WORK INSTRUCTIONS:
Tell me how many lines in the data include "ascending", and keep the reply to that number.

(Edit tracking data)

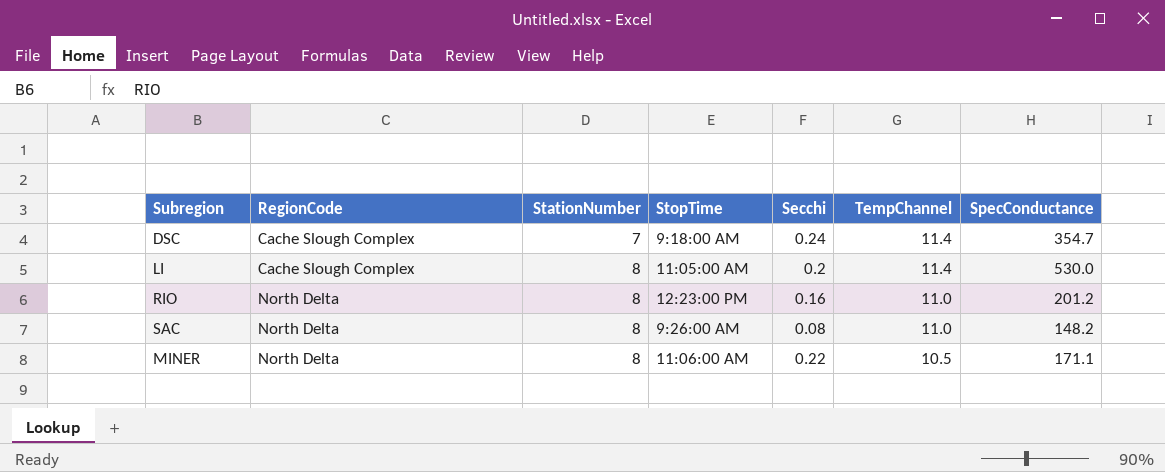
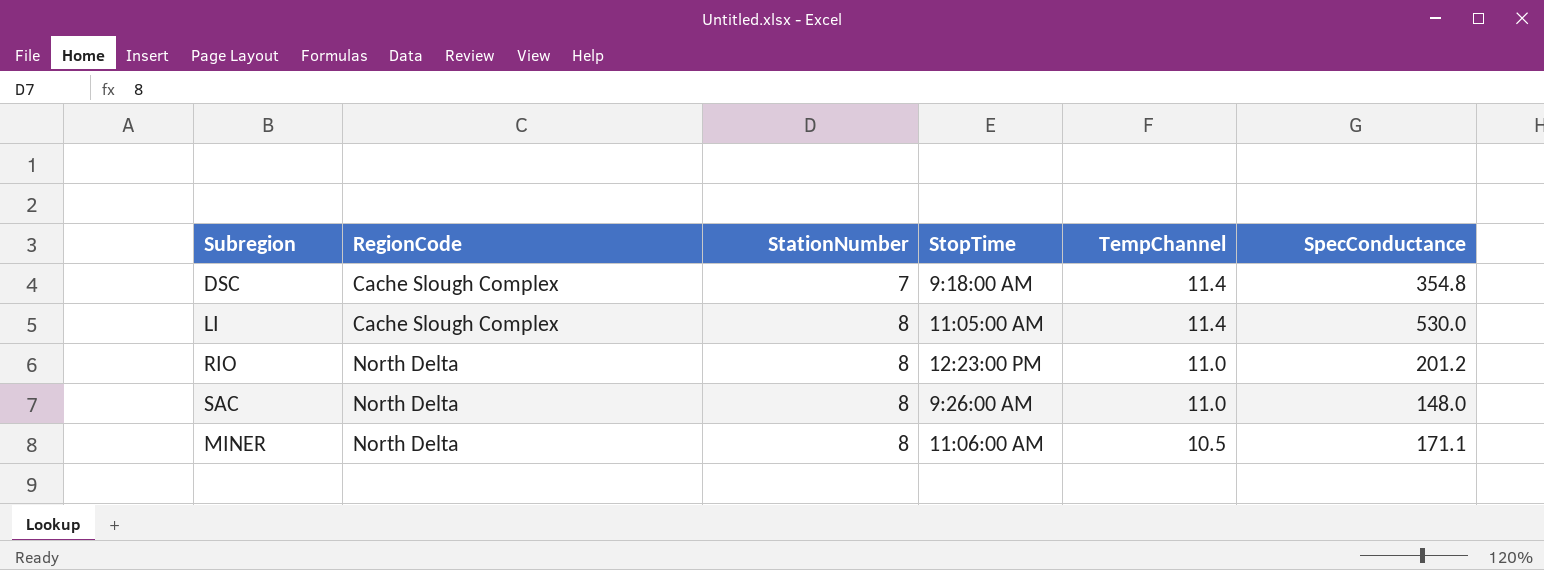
column Secchi | position: 5 -> none
DSC | SpecConductance: 354.7 -> 354.8
SAC | SpecConductance: 148.2 -> 148.0

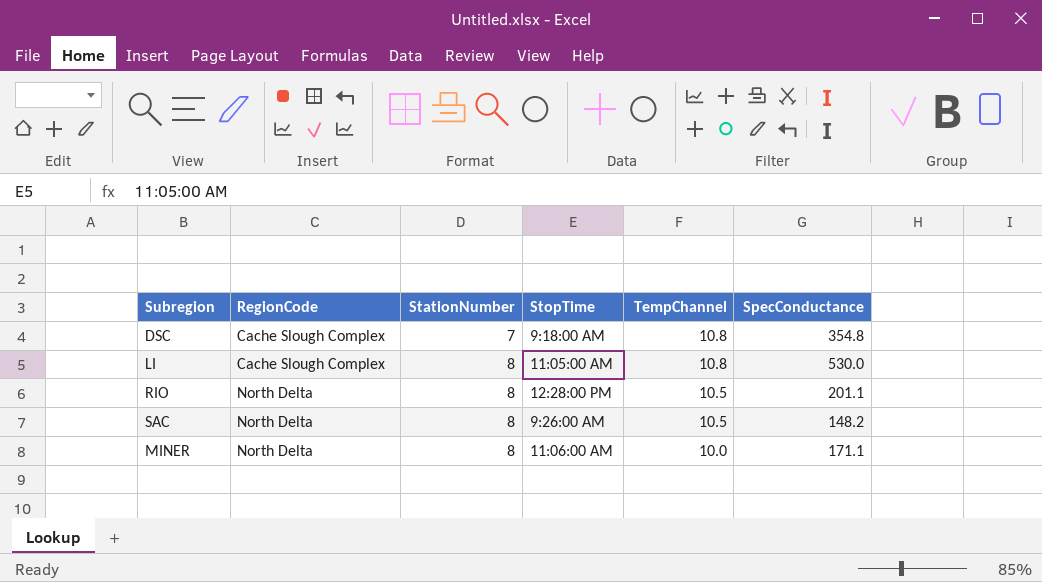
DSC | TempChannel: 11.4 -> 10.8
LI | TempChannel: 11.4 -> 10.8
RIO | StopTime: 12:23:00 PM -> 12:28:00 PM
RIO | TempChannel: 11.0 -> 10.5
RIO | SpecConductance: 201.2 -> 201.1
SAC | TempChannel: 11.0 -> 10.5
SAC | SpecConductance: 148.0 -> 148.2
MINER | TempChannel: 10.5 -> 10.0

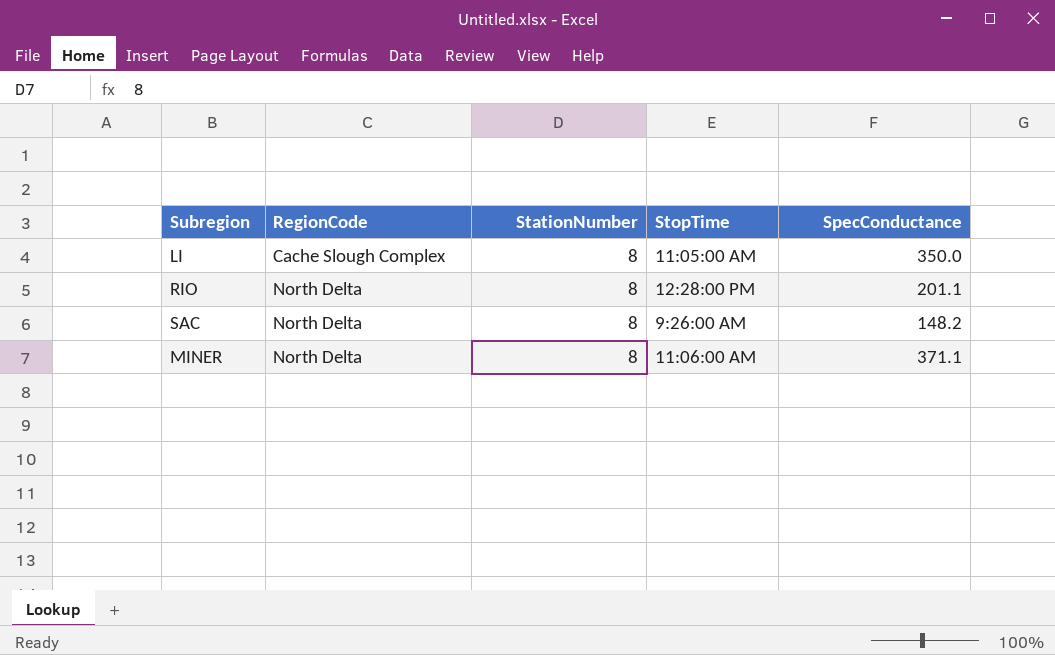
column TempChannel | position: 5 -> none
row DSC: Cache Slough Complex | 7 | 9:18:00 AM | 10.8 | 354.8 -> none
LI | SpecConductance: 530.0 -> 350.0
MINER | SpecConductance: 171.1 -> 371.1

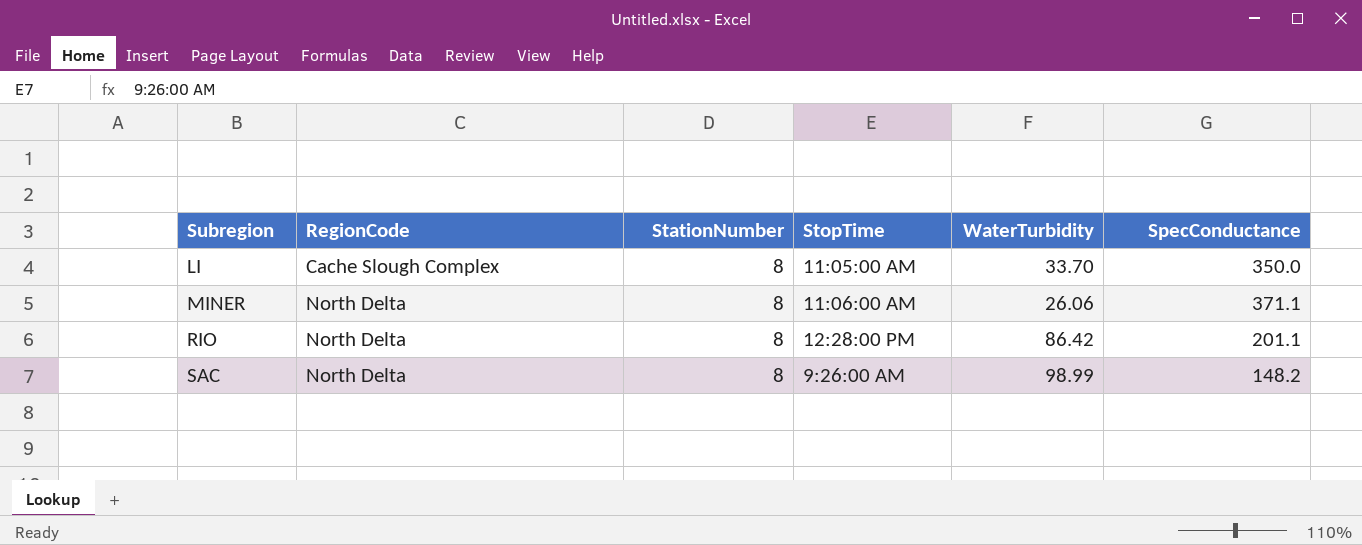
row order: RegionCode ascending -> Subregion ascending
column WaterTurbidity | position: none -> 5

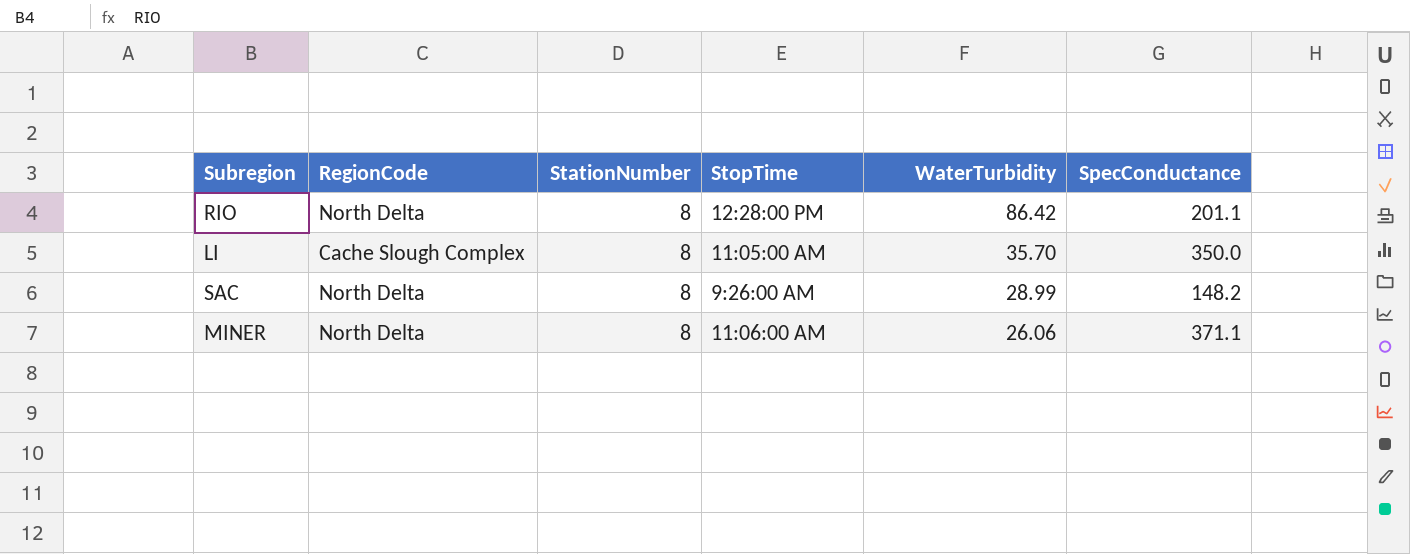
row order: Subregion ascending -> WaterTurbidity descending
LI | WaterTurbidity: 33.70 -> 35.70
SAC | WaterTurbidity: 98.99 -> 28.99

RESULT OF THIS EXERCISE:
2